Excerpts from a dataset
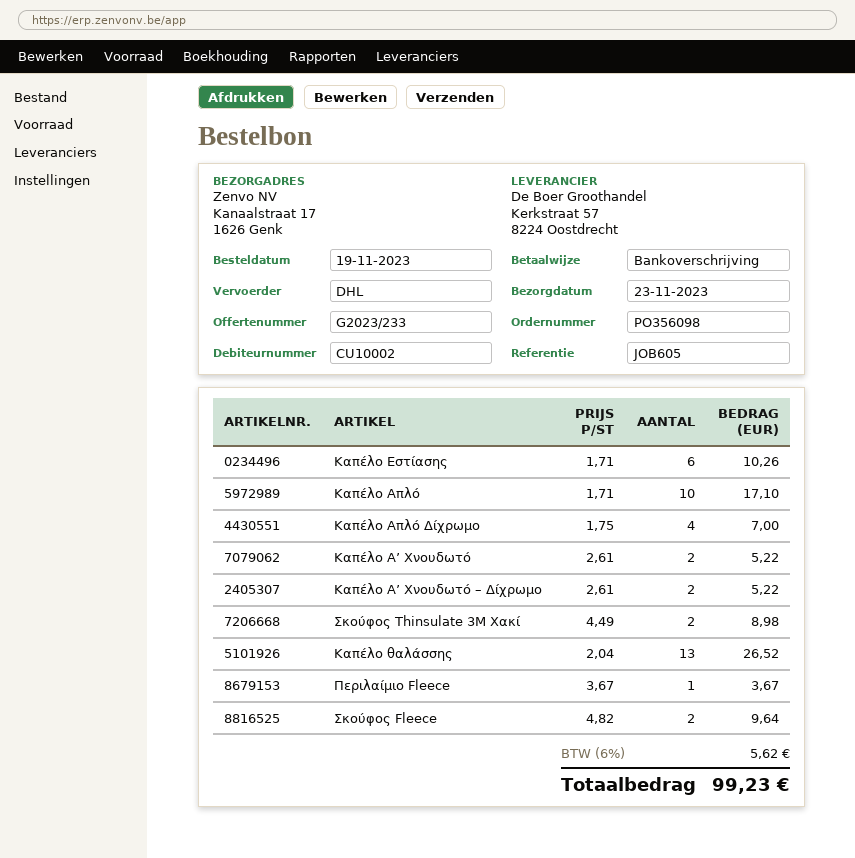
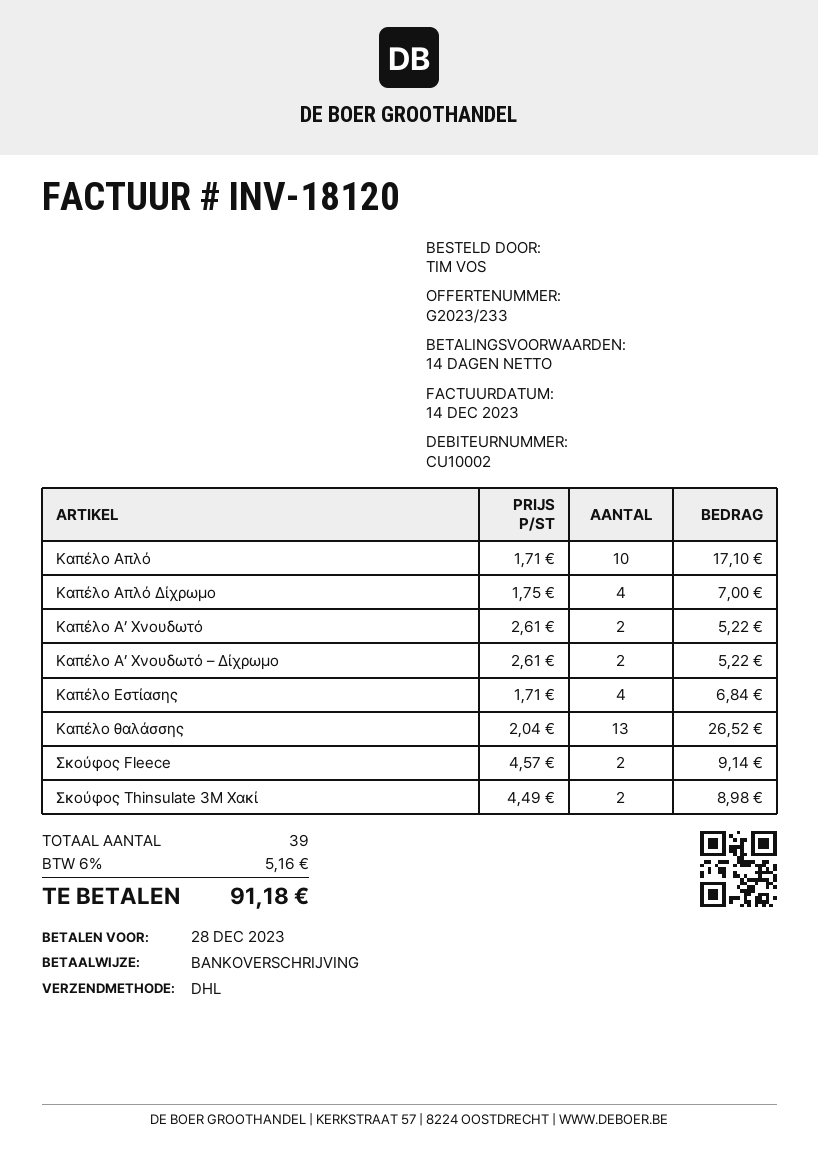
Καπέλο Εστίασης: 6 x 1.71 = 10.26 -> 4 x 1.71 = 6.84
Περιλαίμιο Fleece: 1 x 3.67 = 3.67 -> none
Σκούφος Fleece: 2 x 4.82 = 9.64 -> 2 x 4.57 = 9.14
tax: 6% = 5.62 -> 6% = 5.16
total: 99.23 -> 91.18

WHAT IS BEING ASKED
If the data includes images, skip them and copy every line exactly.

OUTPUT OF THE TASK
Καπέλο Εστίασης: 6 x 1.71 = 10.26 -> 4 x 1.71 = 6.84
Περιλαίμιο Fleece: 1 x 3.67 = 3.67 -> none
Σκούφος Fleece: 2 x 4.82 = 9.64 -> 2 x 4.57 = 9.14
tax: 6% = 5.62 -> 6% = 5.16
total: 99.23 -> 91.18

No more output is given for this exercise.